Prairie View A & M University

2. Prairie View A & M University

Prairie View, Texas

Tuition: $6,764
% of low-income: 64.5%
Graduation rate: 35.5%
Median early career salary: $55,600

Prairie View A&M University is one of about 100 historically black colleges in the U.S. offering undergraduate degrees in 50 academic majors, 37 masters degrees and four doctoral degrees. It was founded in 1876 as a land-grant institute with a mission to excel in teaching, research and service. 

A recent Gallup poll found that black graduates of HBCUs are more likely than black graduates of other institutions to thrive in terms of their financial well-being.

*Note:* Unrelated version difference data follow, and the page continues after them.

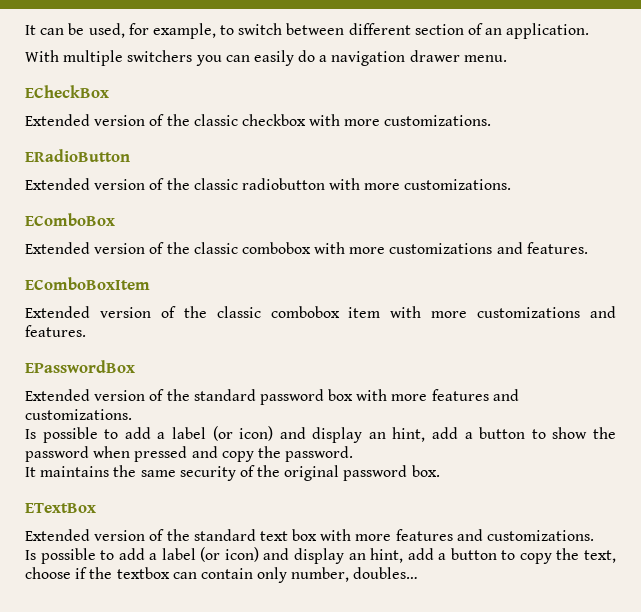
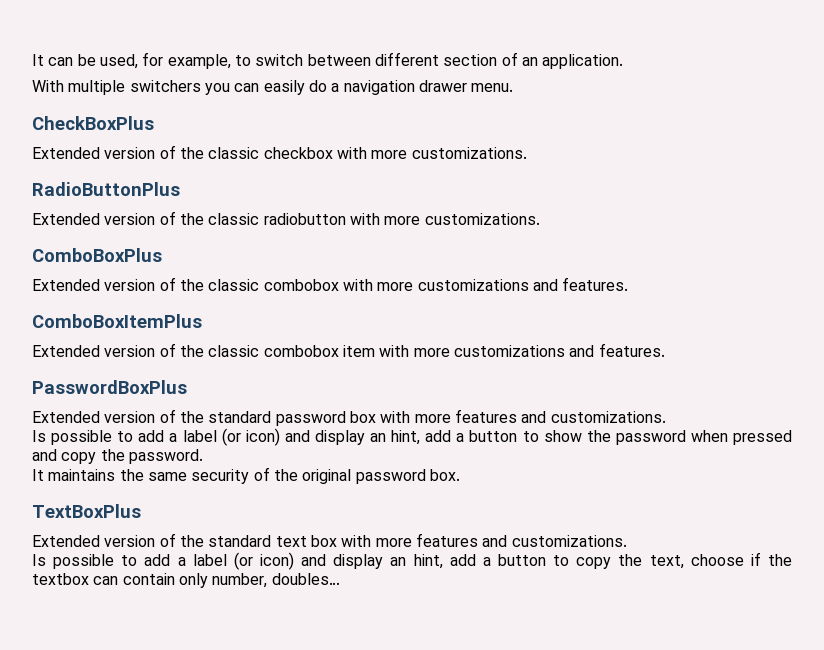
[25,85,109,98] ECheckBox -> [32,116,154,130] CheckBoxPlus
[25,149,130,162] ERadioButton -> [32,182,180,196] RadioButtonPlus
[25,213,115,226] EComboBox -> [32,248,162,262] ComboBoxPlus
[25,277,150,290] EComboBoxItem -> [32,314,202,328] ComboBoxItemPlus
[25,360,135,373] EPasswordBox -> [32,380,187,394] PasswordBoxPlus
[25,503,96,513] ETextBox -> [32,504,141,518] TextBoxPlus

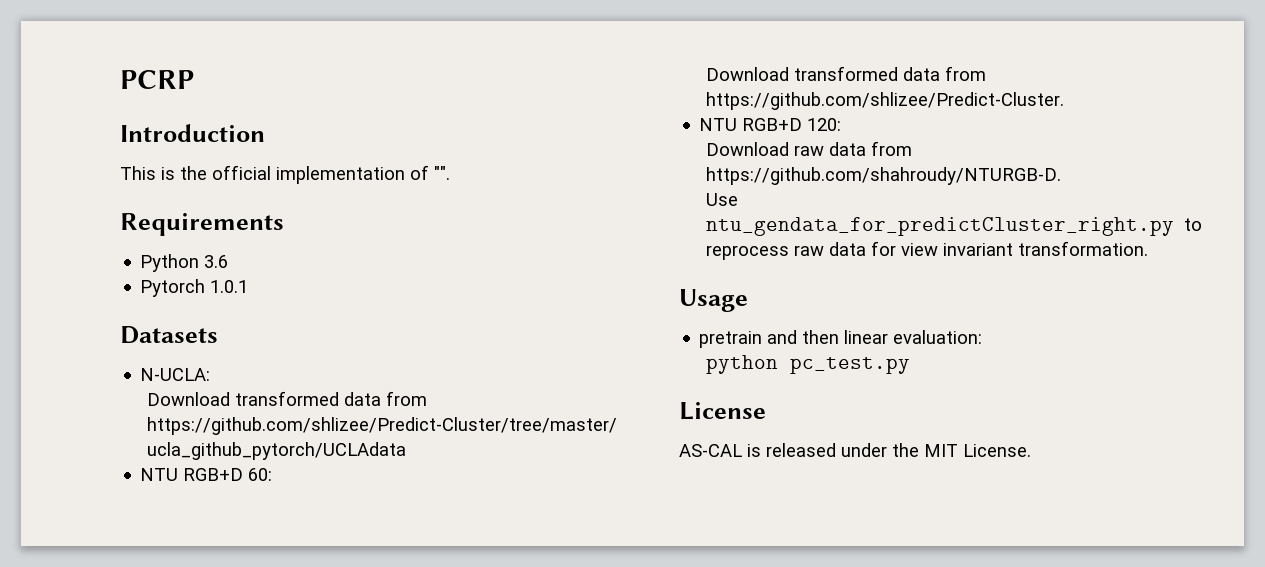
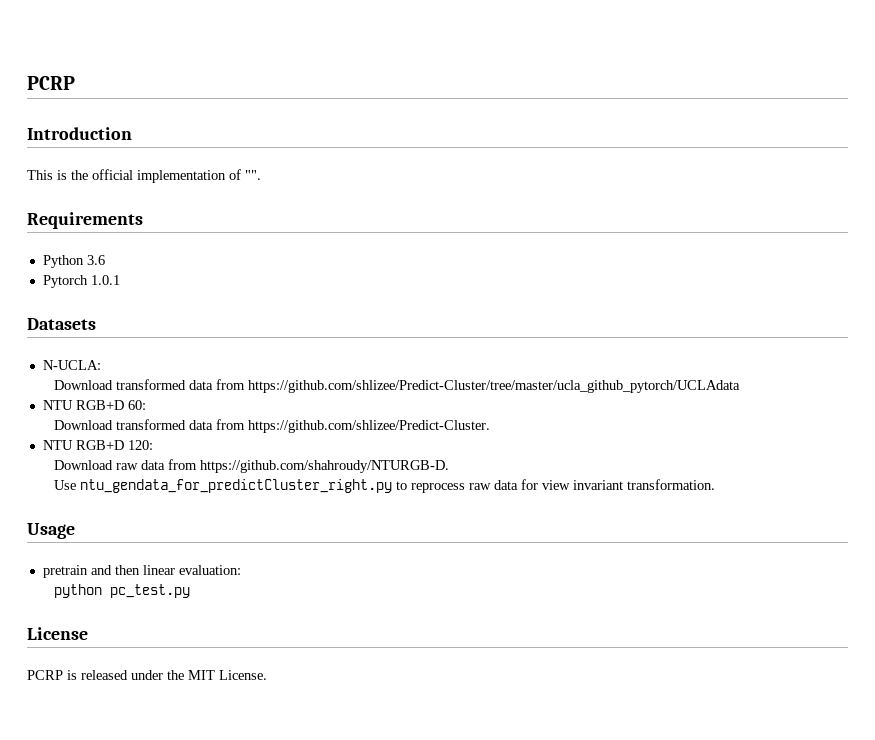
[679,444,742,457] AS-CAL -> [27,670,63,680] PCRP

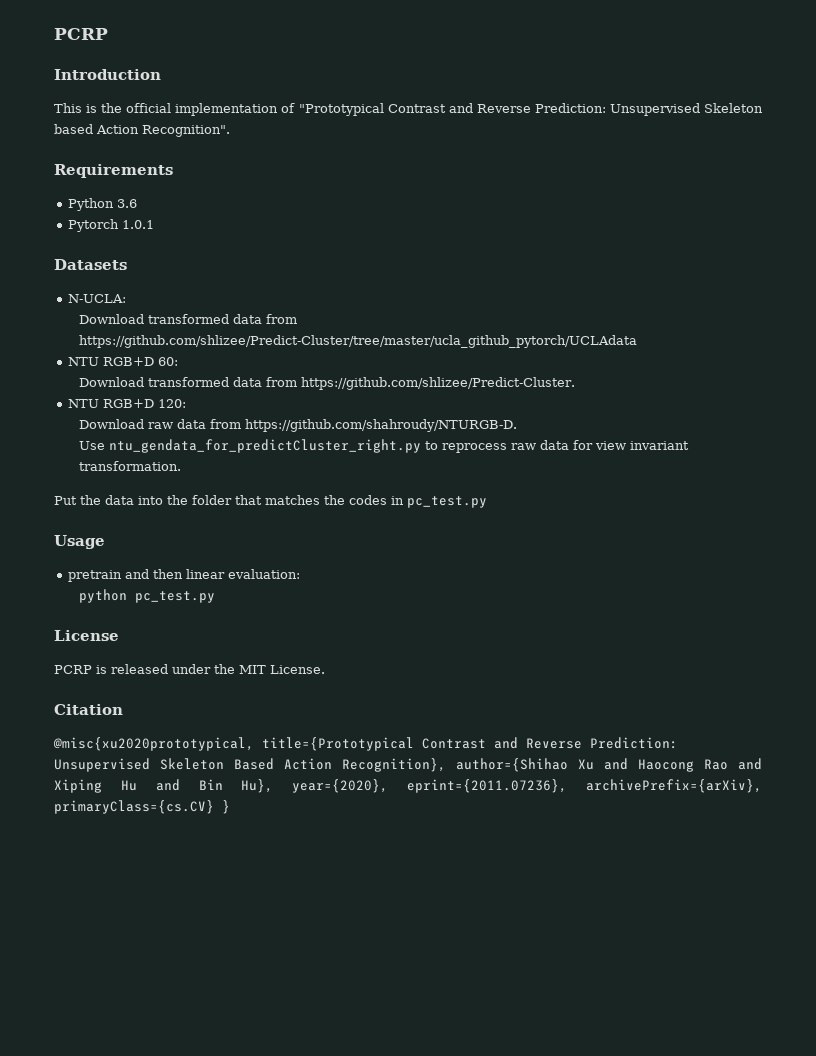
[245,170,261,180] "". -> [298,103,763,116] [54,124,230,137] "Prototypical Contrast and Reverse Prediction: Unsupervised Skeleton based Action Recognition".
(715, 484) none -> [54,495,487,508] // Put the data into the folder that matches the codes in pc_test.py
(267, 675) none -> [54,704,123,715] [53,737,678,751] [54,758,762,772] [54,779,762,793] [54,800,230,814] // Citation // @misc{xu2020prototypical, title={Prototypical Contrast and Reverse Prediction: Unsupervised Skeleton Based Action Recognition}, author={Shihao Xu and Haocong Rao and Xiping Hu and Bin Hu}, year={2020}, eprint={2011.07236}, archivePrefix={arXiv}, primaryClass={cs.CV} }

Baruch College’s Newman Library and School of Public Affairs. (Photo: Wikimedia Commons)

1. Baruch College

New York, NY

Tuition: $6,210
% of low-income: 39.5%
Graduation rate: 66.8%
Median early career salary: $50,700

The college, named after financier Bernard Baruch, has more than 18,000 students who speak 110 languages and hail from more than 170 countries.

It includes three main schools: the Zicklin School of Business, the largest accredited collegiate school of business in the United States; the School of Public Affairs and the Weissman School of Arts and Sciences. Among regional universities in the North, U.S. News & World Report ranks Baruch the number one for the school whose students have the least amount of debt.